START RECORDS PROVIDED

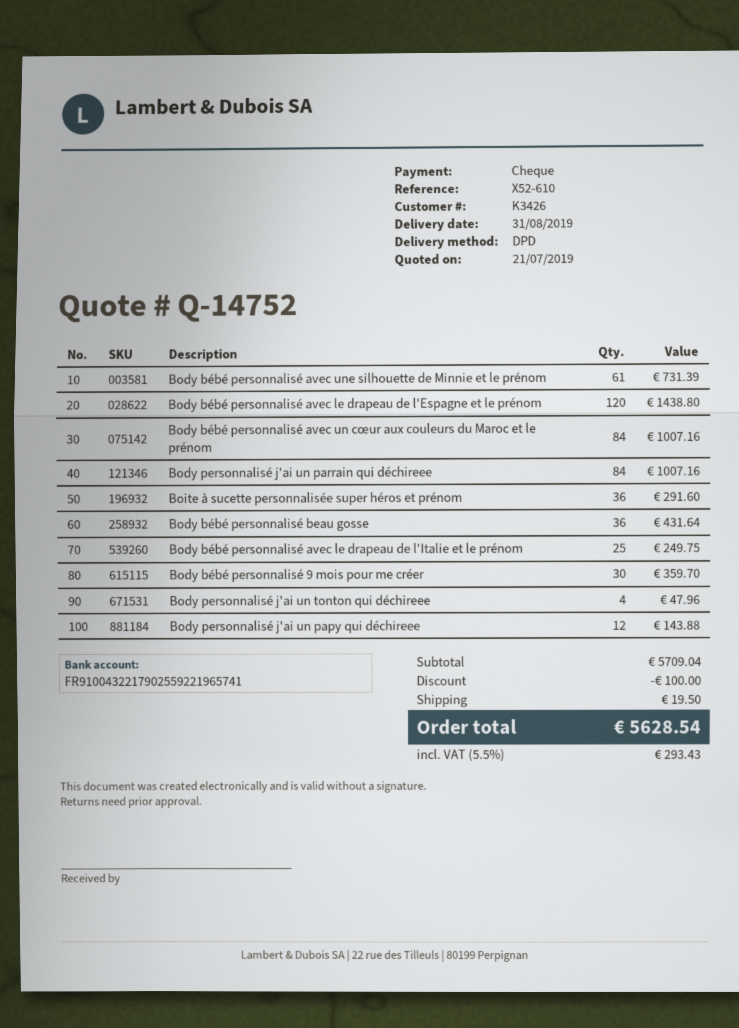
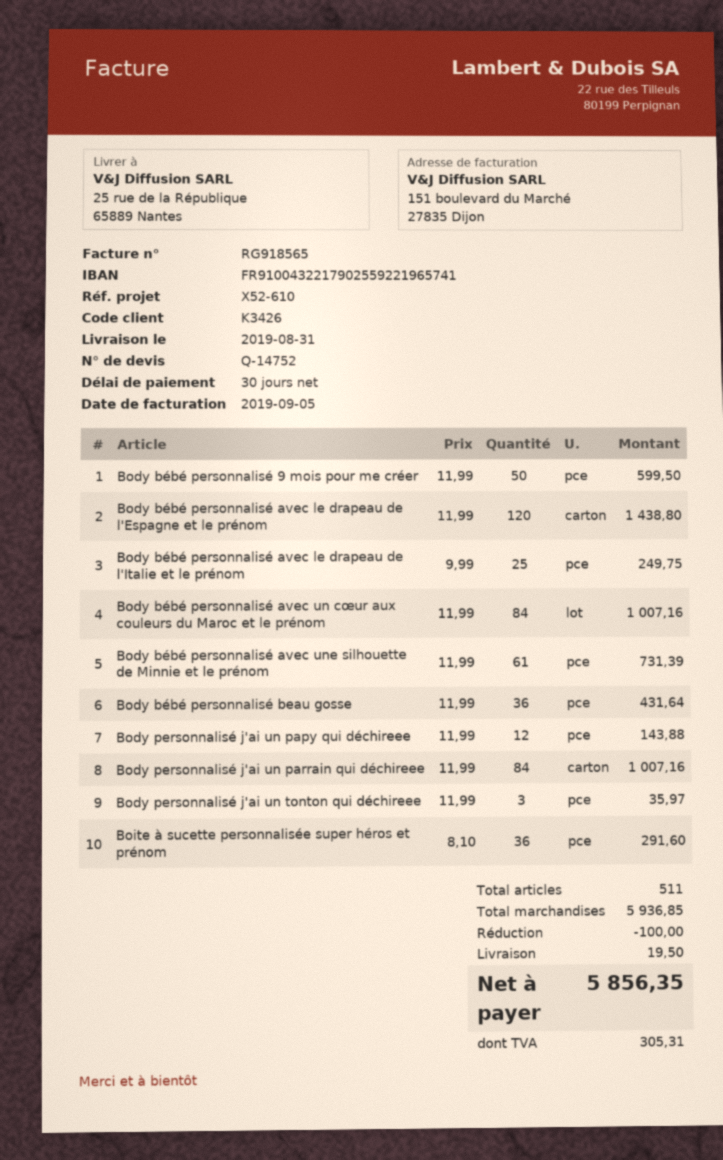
Body bébé personnalisé 9 mois pour me créer: 30 for 359.70 -> 50 for 599.50
Body personnalisé j'ai un tonton qui déchireee: 4 for 47.96 -> 3 for 35.97
subtotal: 5709.04 -> 5936.85
tax: 293.43 -> 305.31
total: 5628.54 -> 5856.35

END RECORDS PROVIDED

WHAT IS EXPECTED »
All lines above holding the word "personnalisé" make up the answer; copy each one.

RESULT OF THIS EXERCISE »
Body bébé personnalisé 9 mois pour me créer: 30 for 359.70 -> 50 for 599.50
Body personnalisé j'ai un tonton qui déchireee: 4 for 47.96 -> 3 for 35.97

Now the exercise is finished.